End of Days
With the world appearing more and more a dangerous place, I'm wondering what Judaism has to say about the possibility of an apocalyptic final event. Does such a concept exist, and how will that play out?
The Aish Rabbi Replies:
The Jewish people believe in what's called the End of Days. This isn't the final end of the world – but merely the end of history as we know it. After the End of Days the world will continue as usual, with the big exception that there will be world peace.
As the End of the Days approach, there are two paths that the world could take. The first is filled with kindness and miracles, with the Messiah "given dominion, honor and kinship so that all peoples, nations and languages would serve him; his dominion would be an everlasting dominion that would never pass, and his kingship would never be destroyed." (Daniel 7:13-14) This scenario could be brought at any moment, if we'd just get our act together!
The other path is described as Messiah coming "humble and riding upon a donkey" (Zechariah 9:9). In this scenario, nature will take its course, and society will undergo a slow painful deterioration, with much suffering. God's presence will be hidden, and his guidance will not be perceivable.
According to this second path, there will be a valueless society in which religion will not only be chided, it will be used to promote immorality. Young people will not respect the old, and governments will become godless. This is why the Midrash says, "One third of the world's woes will come in the generation preceding the Messiah." (Rabbi Aryeh Kaplan, "Handbook of Jewish Thought")
According to the Talmud, as the Messianic era approaches, the world will experience greater and greater turmoil: Vast economic fluctuations, social rebellion, and widespread despair. The culmination will be a world war of immense proportion led by King Gog from the land of Magog. This will be a war the likes of which have not been seen before. This will be the ultimate war of good against evil, in which evil will be entirely obliterated. (Ezekiel ch. 38, 39; Zechariah 21:2, 14:23; Talmud – Sukkah 52, Sanhedrin 97, Sotah 49)
What is the nature of this cataclysmic war? Traditional Jewish sources state that the nations of the world will descend against the Jews and Jerusalem. The Crusades, Pogroms and Arab Terrorism will pale in comparison. Eventually, when all the dust settles, the Jews will be defeated and led out in chains. The Torah will be proclaimed a falsehood.
Then, just when we think the story is over, the Messiah will come and lead the Jewish redemption. He will inspire all peoples to follow God, rebuild the Temple, gather in any remaining Jewish exiles to Israel, and re-establish the Sanhedrin. (Maimonides – Melachim ch. 11-12)
In many ways, the world is a depressing place. But life is like medicine. Imagine a person with a serious internal disease. Taking the right medication will detoxify the body by pushing all the impurities to the surface of the skin. The patient may look deathly ill – all covered in sores. But in truth, those surface sores are a positive sign of deeper healing.
The key is to maintain the hope of redemption.

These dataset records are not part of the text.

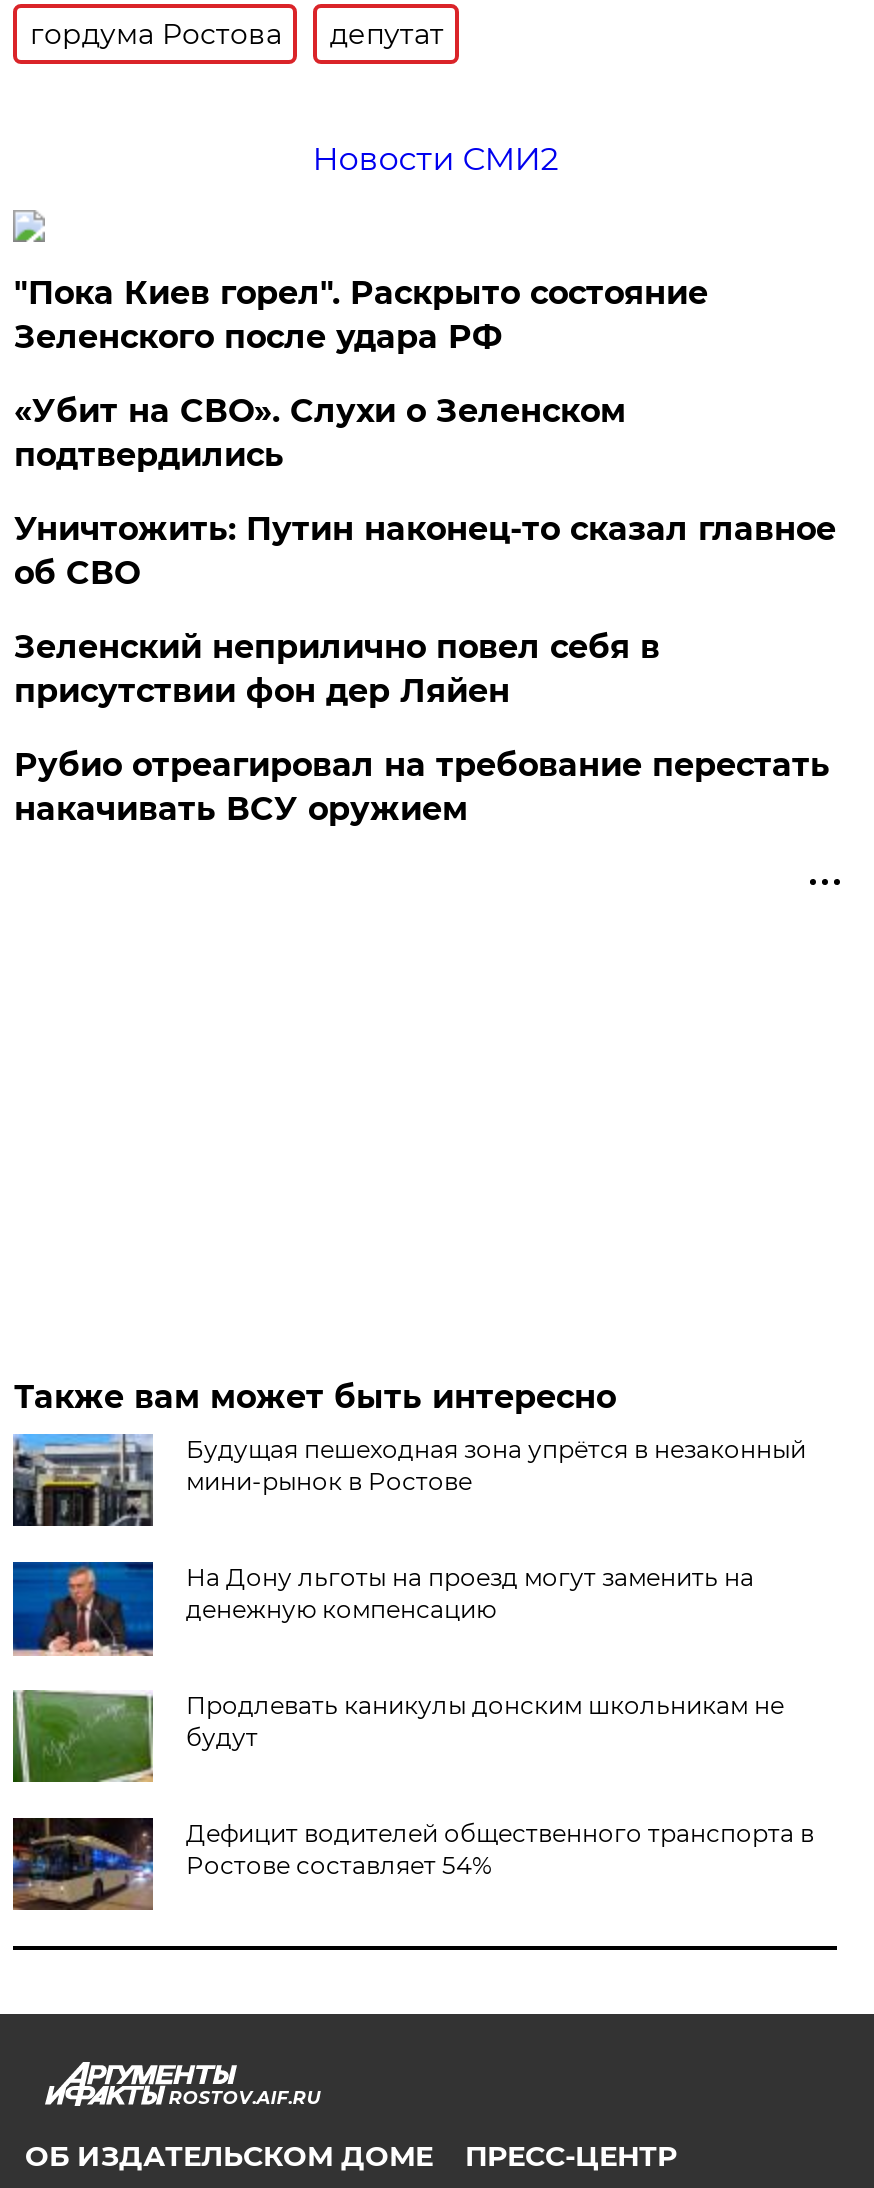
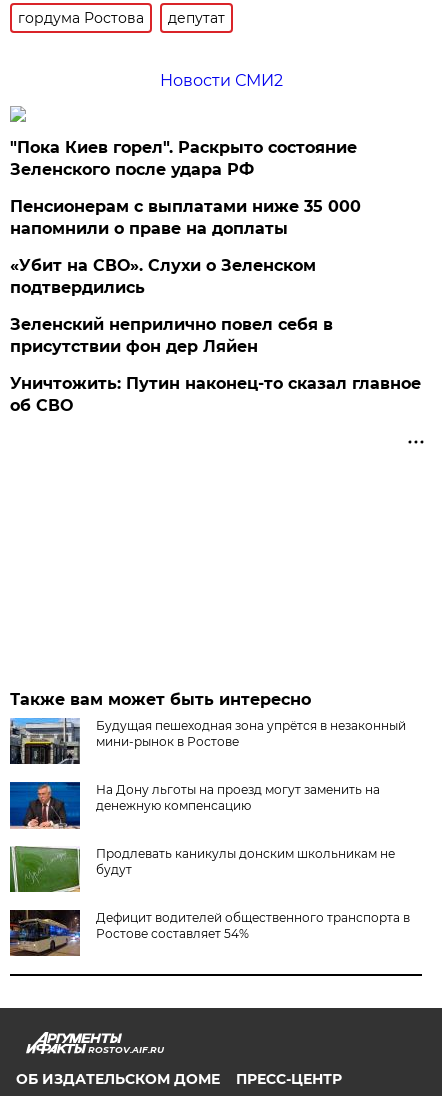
+ Пенсионерам с выплатами ниже 35 000
+ напомнили о праве на доплаты

moved down: «Убит на СВО». Слухи о Зеленском | подтвердились

moved down: Уничтожить: Путин наконец-то сказал главное | об СВО

- Рубио отреагировал на требование перестать
- накачивать ВСУ оружием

Rabbi Azriel Tauber, a successful businessman and Torah scholar who lives in New York, is a survivor of the concentration camps. Rabbi Tauber says he was able to survive the camps because every day, his father would encourage him and say: "Don't despair, my son, for redemption can come at any moment."

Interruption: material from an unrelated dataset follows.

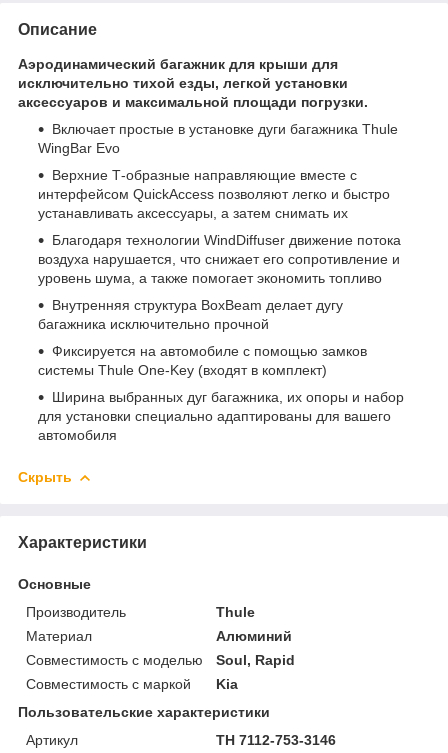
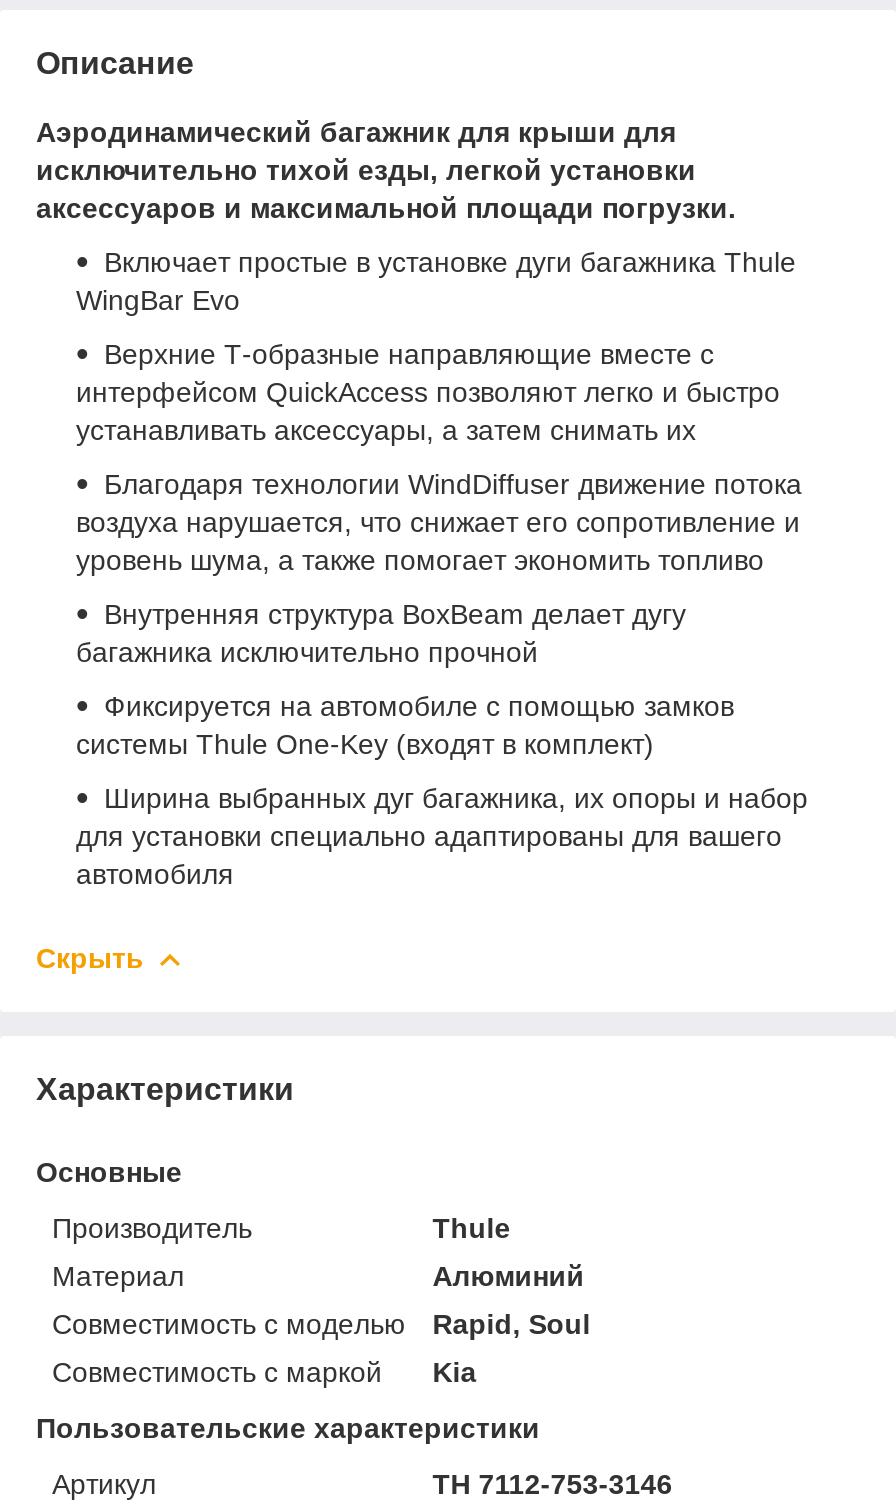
- Soul, Rapid
+ Rapid, Soul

The Torah provides our hope for the future. Maimonides says that every day, a Jew should yearn for the Messiah. Not in order that Jews should rule the world, or to be exalted amongst the nations, nor to eat, drink and rejoice. But rather we yearn for the Messiah so that we will have time for the wisdom of Torah, with nothing to disturb that pursuit.
The message should be clear: Keep focused on the Torah, for it is the voice of reason in our world of insanity. If we live with that knowledge today, then the Torah promises that the final resolution will come more quickly and painlessly. And at the very least, living with this understanding is sure to keep us among those who have preserved their sanity in this world of confusion.
Indeed, the world is in desperate need of Messianic redemption. War and pollution threaten our planet; ego and confusion erode family life. To the extent we are aware of the problems of society, is the extent we will yearn for redemption. As the Talmud says, one of the first questions a Jew is asked on Judgment Day is: "Did you yearn for the arrival of the Messiah?"
How can we hasten the coming of the Messiah? The best way is to love all humanity generously, to keep the mitzvot of the Torah (as best we can), and to encourage others to do so as well.
Despite the gloom, the world does seem headed toward redemption. One apparent sign is that the Jewish people have returned to the Land of Israel and made it bloom again. Additionally, a major movement is afoot of young Jews returning to Torah tradition.
By the way, Maimonides states that the popularity of Christianity and Islam is part of God's plan to spread the ideals of Torah throughout the world. This moves society closer to a perfected state of morality and toward a greater understanding of God. All this is in preparation for the Messianic age.
The Messiah can come at any moment, and it all depends on our actions. God is ready when we are. For as King David says: "Redemption will come today – if you hearken to His voice."